2.    Example:  A researcher conducts a study to see if the number of friends a person has is associated with the person’s level of self-confidence. The research is based on a  theory that having friends is a cause of self-confidence. 

    IV: Number of Friends
    DV: Level of self-confidence

Hypothesis: An increase in number of friends is associated with a positive increase in self-confidence. 
Research Scenarios 
Scenario 1
An industrial psychologist is interested in whether the number of employees in a shared office space directly impacts their workplace stress level. The psychologist collected a random sample of 100 different employees and measured how many colleagues each of them shares their office with and used a psychometric survey to measure each employee’s stress. The psychologist predicted that more employees in a shared office space would be associated with higher levels of their stress levels.  

IV:
DV:
Hypothesis:

Scenario 2
A sports psychologist was interested in how daily sugar intake (g) impacts motivation to lose weight. The psychologist asked 150 adults who signed up for a weight loss boot camp to complete a food diary (that estimated daily consumption of sugar) and a psychometric instrument designed to measure motivation to lose weight. The sports psychologist predicted that higher levels of sugar intake would be associated with lower levels of motivation.  

IV:
DV:
Hypothesis:

Scenario 3
An educational psychologist was interested in how on campus university attendance impacts student social connectedness with their peers.  At the end of a teaching semester, the psychologist asked 500 first year university students to estimate their weekly attendance on campus (in hours) and had them complete a survey tool which measured social connectedness. The educational psychologist predicted that higher levels of attendance would be associated with higher levels of peer social connectedness.   

IV:
DV:
Hypothesis:

Scenario 4 
A social media researcher wants to explore what directly increases Instagram followers.  The researcher specifically wants to explore how many weekly posts an Instagram user makes and how many new weekly followers the user attracts. To undertake this research, 1000 random Instagram users are sampled over 1 week, and the number of posts and the number of new followers are recorded at the end of the week. The researcher predicted that the more posts an Instagram user makes, the greater number of new followers that will be gained.   

IV:
DV:
Hypothesis:

Scenario 5
A sleep specialist was interested in exploring how sleep impacts resting blood pressure. The specialist recruited 200 participants and had each of them sleep over night at an observational clinic.
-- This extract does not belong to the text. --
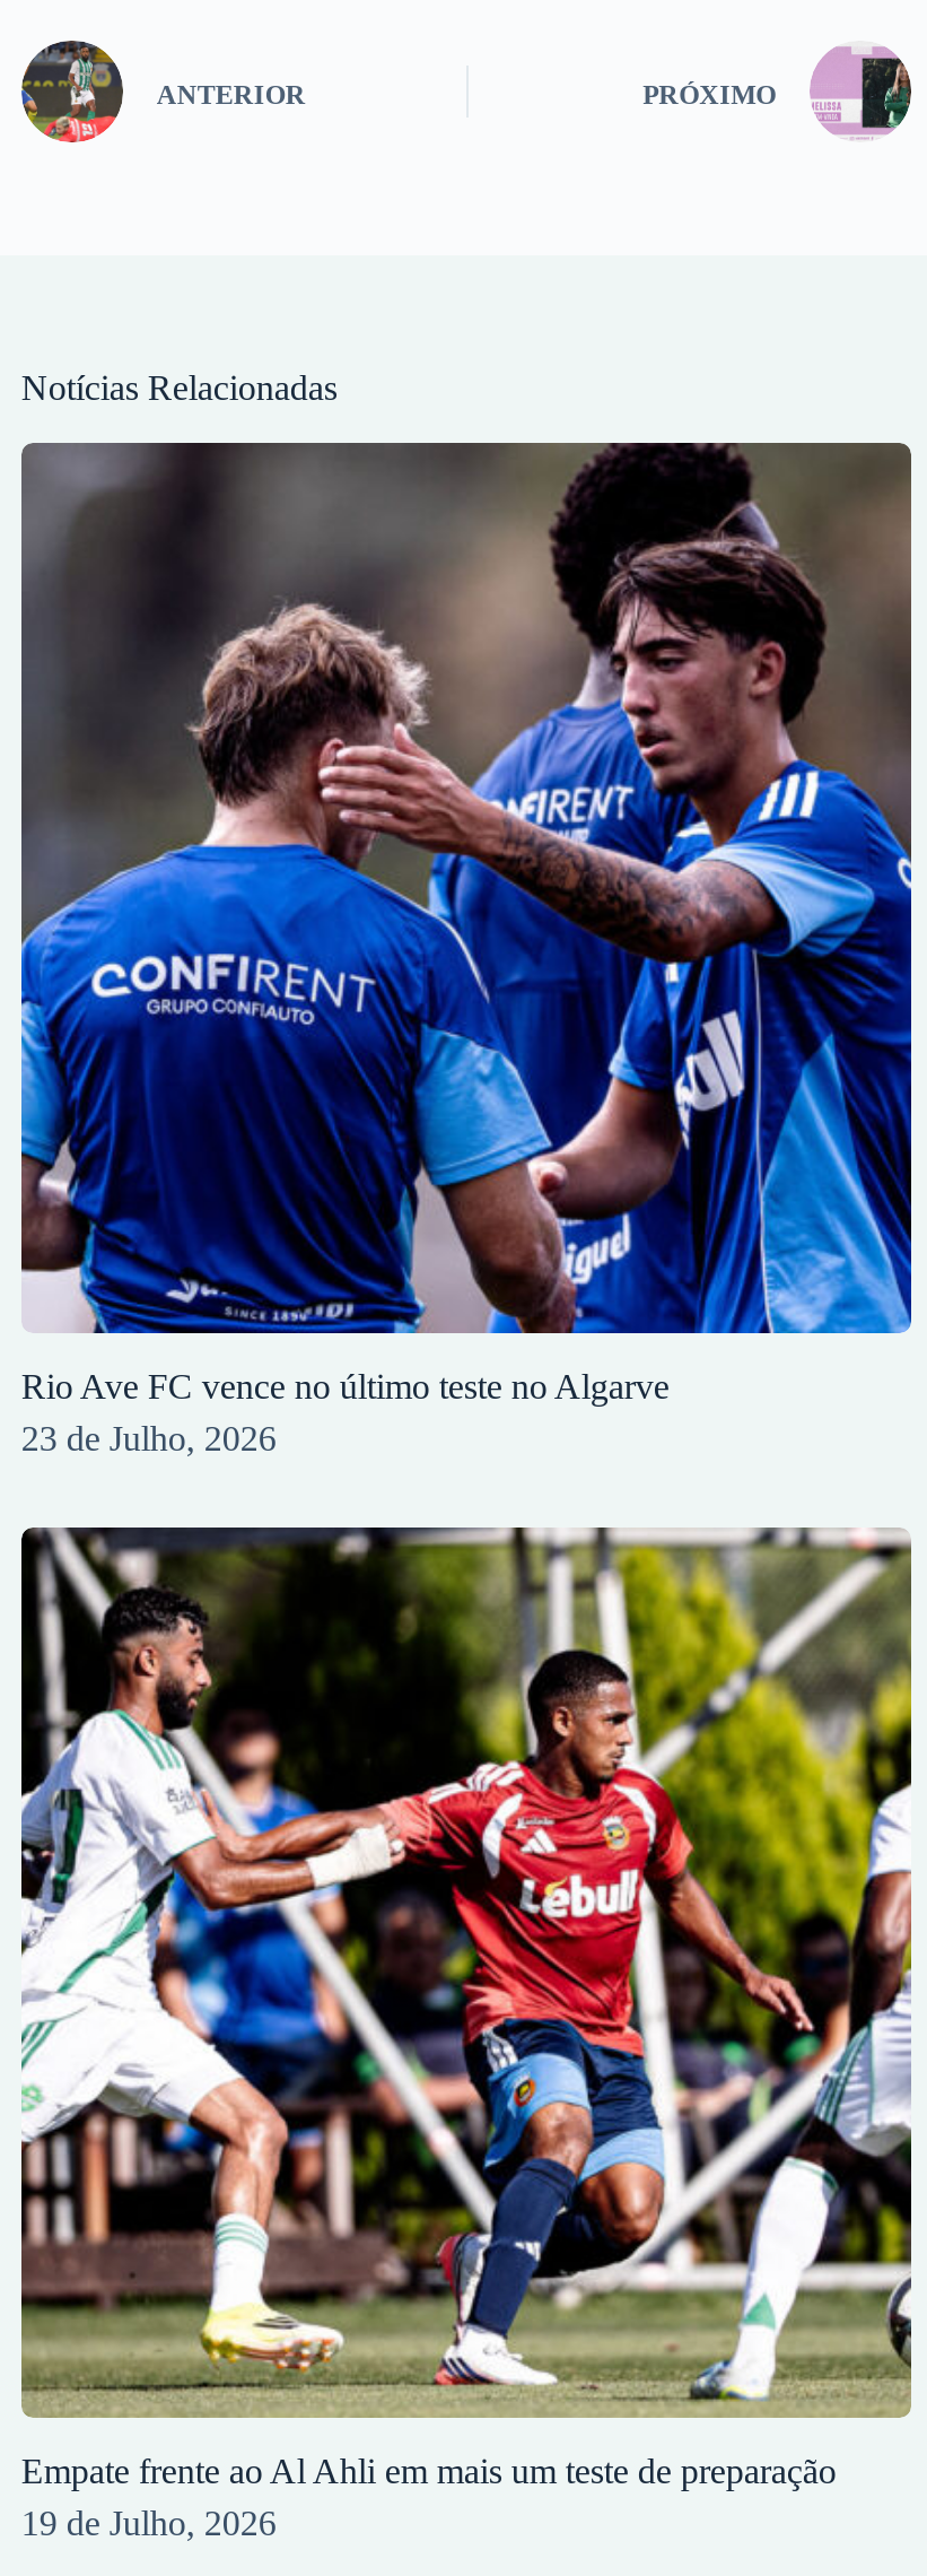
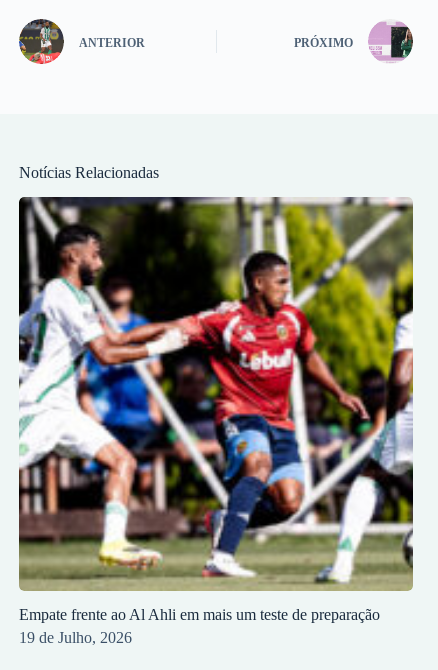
[19,441,913,1457] [image] | Rio Ave FC vence no último teste no Algarve | 23 de Julho, 2026 -> none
The specialist recorded hours of sleep and the blood pressure of each participant upon waking up. It was predicted that longer hours of sleep would be associated with lower resting blood pressure.  

IV:
DV:
Hypothesis:

Section B:  Central Tendency, Spread and Bivariate Relationships (10 marks in total)
In this Section of your assignment, you will be analysing data from a mock survey of PYB110 students. In Blackboard, you will find data to analyse that has been randomly generated and matched specifically to YOU. (Section_B_data.jpg). Your task is to perform a range of descriptive statistical tasks on this data. You must use only the data that has been specifically provided. You DO NOT need to collect your own data. 
The survey asked students two questions:
Approximately how would you rate your time management skills, on a scale from 1-20 ? (Please provide a single whole number as your answer)

(1 being not good at all; 20 being very good)
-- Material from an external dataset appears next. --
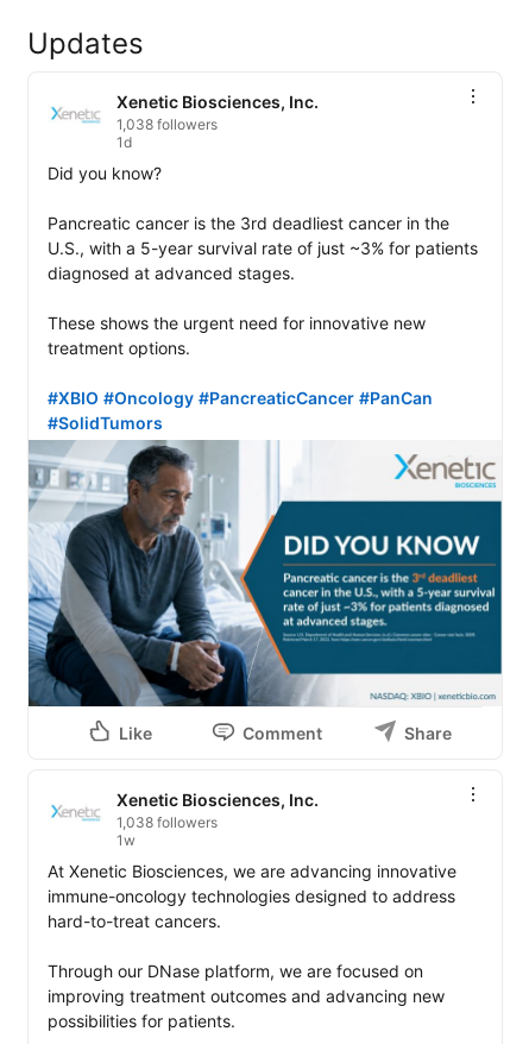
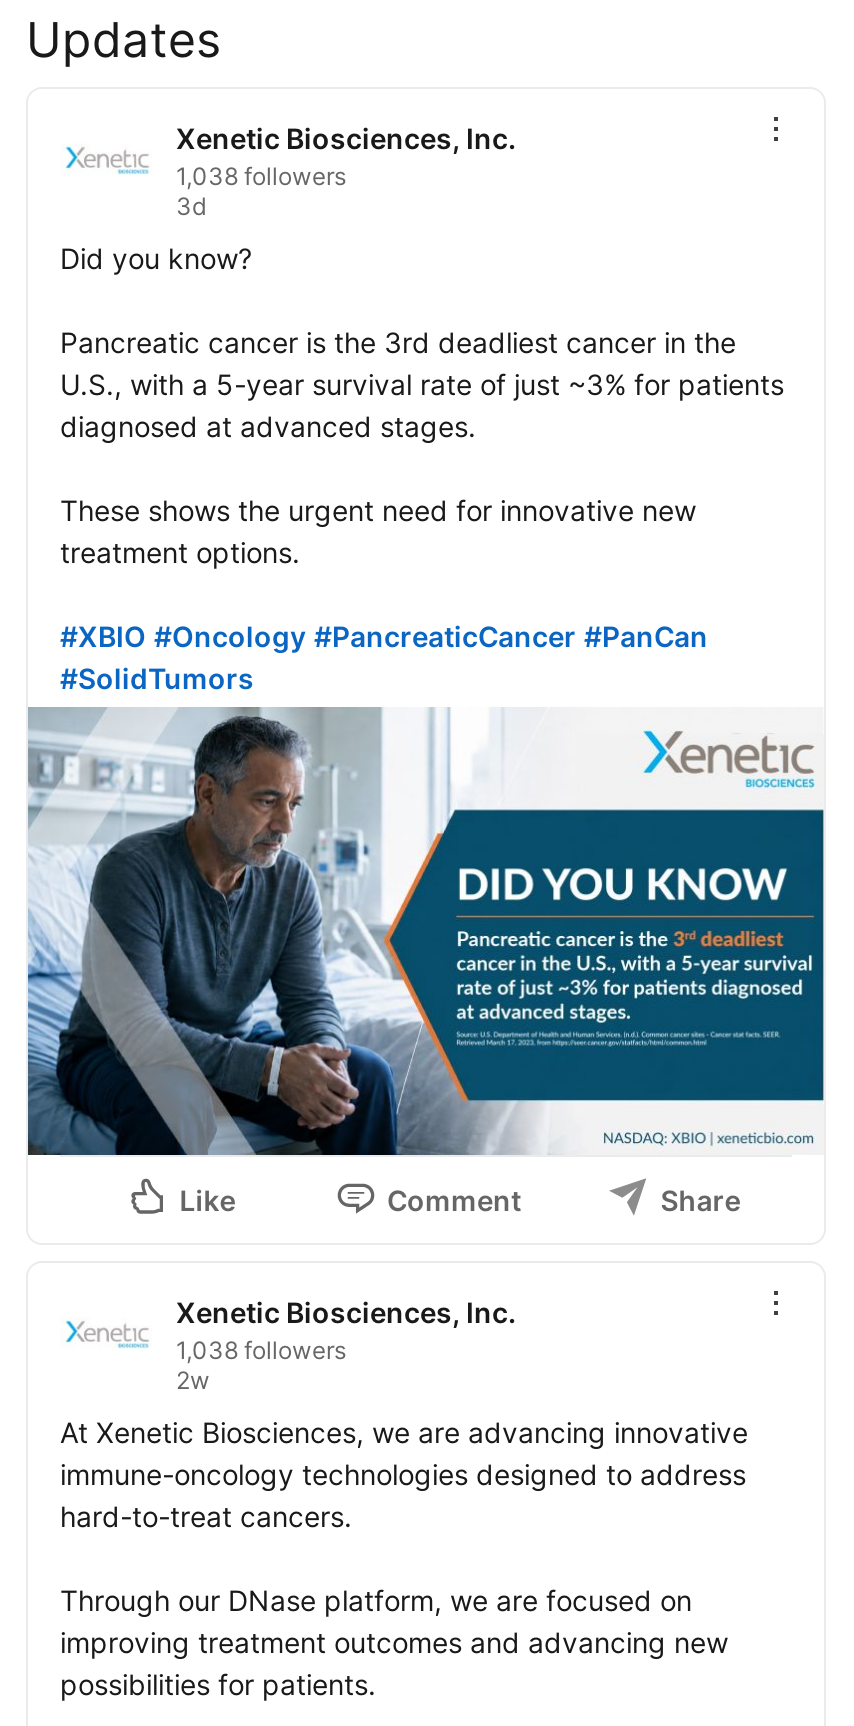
[116,134,132,151] 1d -> [176,192,206,222] 3d
[116,831,136,849] 1w -> [176,1365,210,1395] 2w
 Approximately how would you rate your motivation to study, on a scale from 1-100? (Please provide a single whole number as your answer)

(1 being the lowest and 100 being the highest)
You are to investigate how self-rated time-management skills are associated with motivation levels. You can choose which variable is your IV and DV – however your hypothesis (below) must match/reflect this. 
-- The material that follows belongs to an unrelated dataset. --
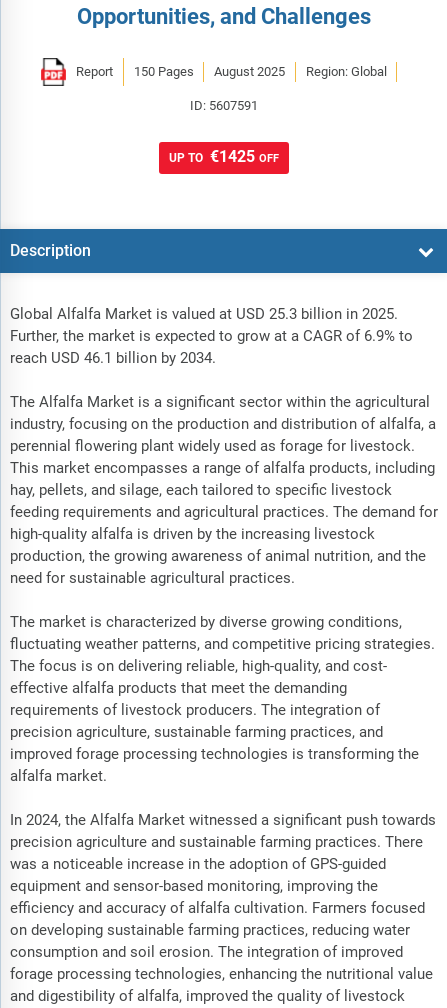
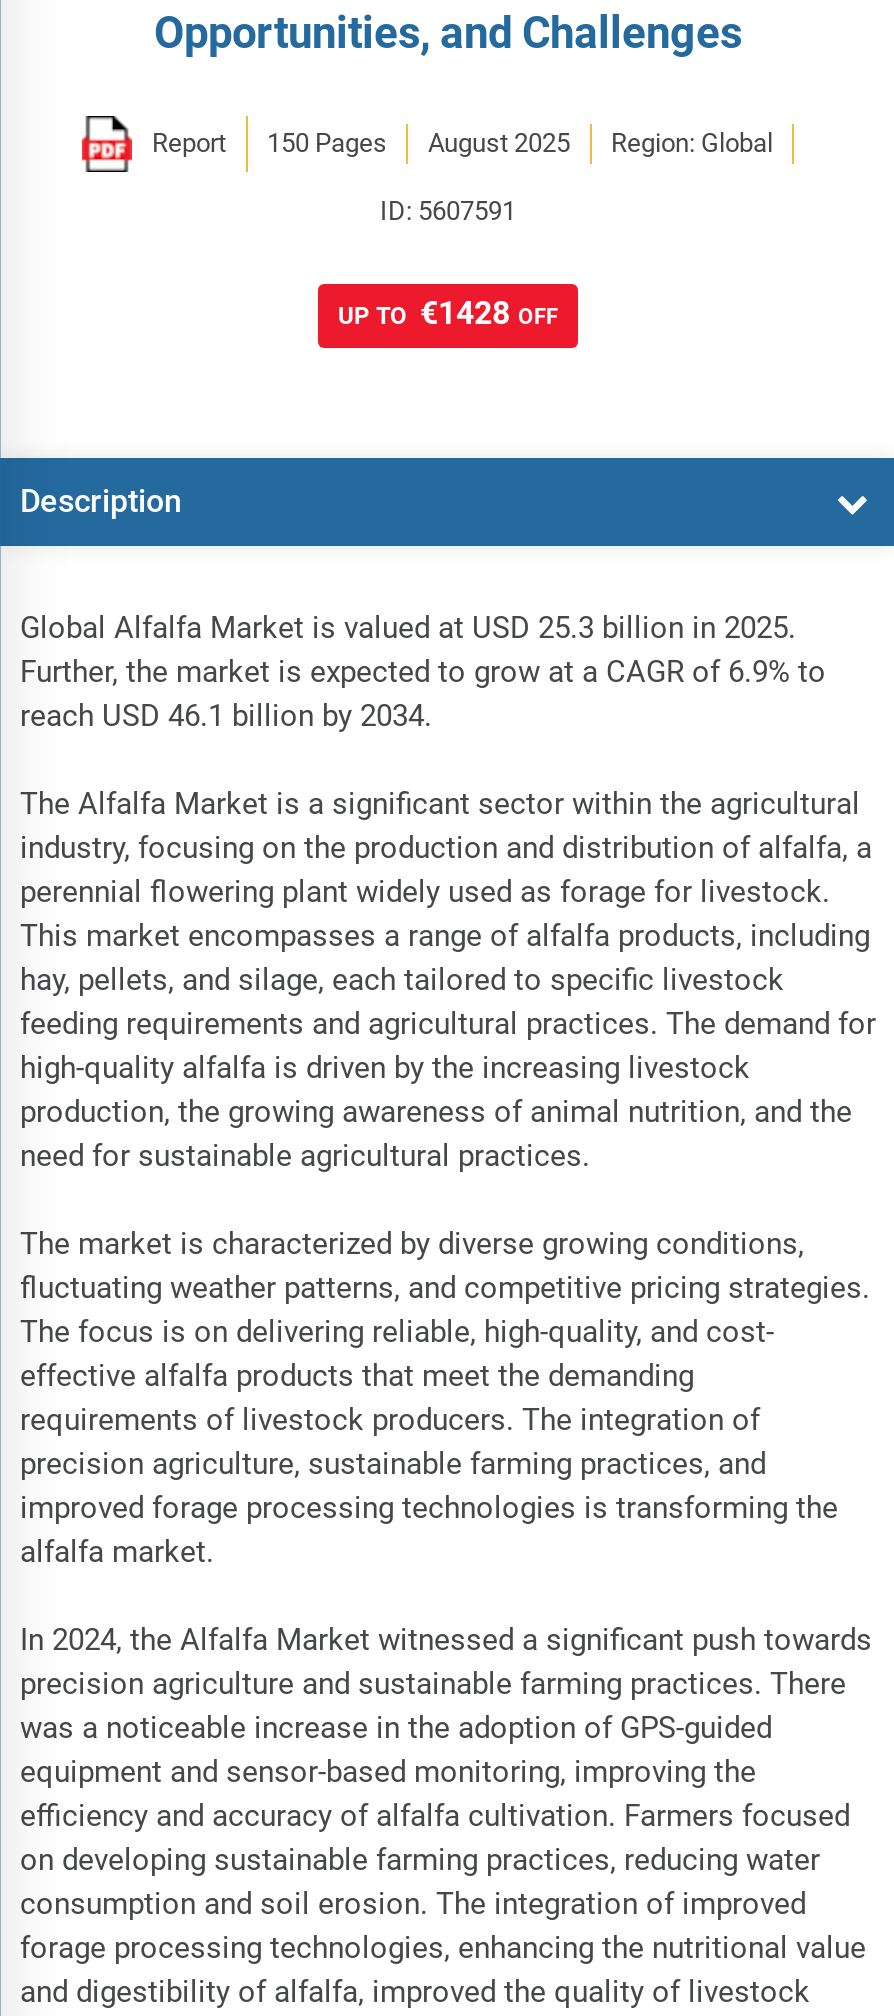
[169,147,279,166] UP TO €1425 OFF -> [338,293,558,331] UP TO €1428 OFF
You do not need to show your workings, but please ensure you check all your workings very carefully as an error in an earlier question may lead to an error in subsequent questions.
1.     For your chosen two variables:
a)    Construct a directional hypothesis about the relationship you expect to find between these 2 variables.  (0.5 mark)

b)    Identify which variable is your independent variable (IV) and which is your dependent variable (DV). (0.5 mark)

IV:
DV:

2.     For each of your two variables:
a)    Please list the raw scores on each variable paired for every participant in the table below. Your data must match the data file specifically provided to YOU in Blackboard. Make sure you record and check all scores exactly as they appear in your individual data file before progressing further in Section B. 
b)    Create frequency tables for your variables (one for each of your variables) (0.5 mark)

If you can insert computer-generated tables here, you are welcome to do so. If you prefer to draw the tables by hand, insert an image of your hand-drawn tables here (see assignment guidelines for detailed instructions).

c)    Create histograms for your variables (one for each of your variables) (0.5 mark)

If you can insert computer-generated histograms here, you are welcome to do so. If you prefer to draw the tables by hand, insert an image of your hand-drawn tables here (see assignment guidelines for detailed instructions).

3.     For each of your two variables, calculate the following:
a)    Mode (0.5 mark) 

b)    Median (0.5 mark)

c)    Minimum and maximum score (0.5 mark)

Minimum:
Maximum:

d)    Range (0.5 mark)

e)    Mean (1 mark)

f)    Standard deviation (1 marks)

4.     Based on visual inspections of your histograms as well as the central tendency statistics you have calculated, determine whether the distributions of your two variables are symmetrical or skewed and explain your decision. (1 marks)
5.       From the data you have been provided, use your IV and DV to:
a)    Construct a correctly formatted and labelled scatterplot. (1 mark)

If you can insert a computer-generated scatterplot here, you are welcome to do so.
If you prefer to draw this scatterplot by hand, insert an image of your hand-drawn scatterplot here (see assignment guidelines for detailed instructions).

b)    Based on a visual inspection of the scatterplot, give an estimate (in words, not numbers) of the strength and direction of the relationship between your variables. Then explain how this estimate relates to your hypothesis about the relationship you expected to find between these two variables.  (2 marks)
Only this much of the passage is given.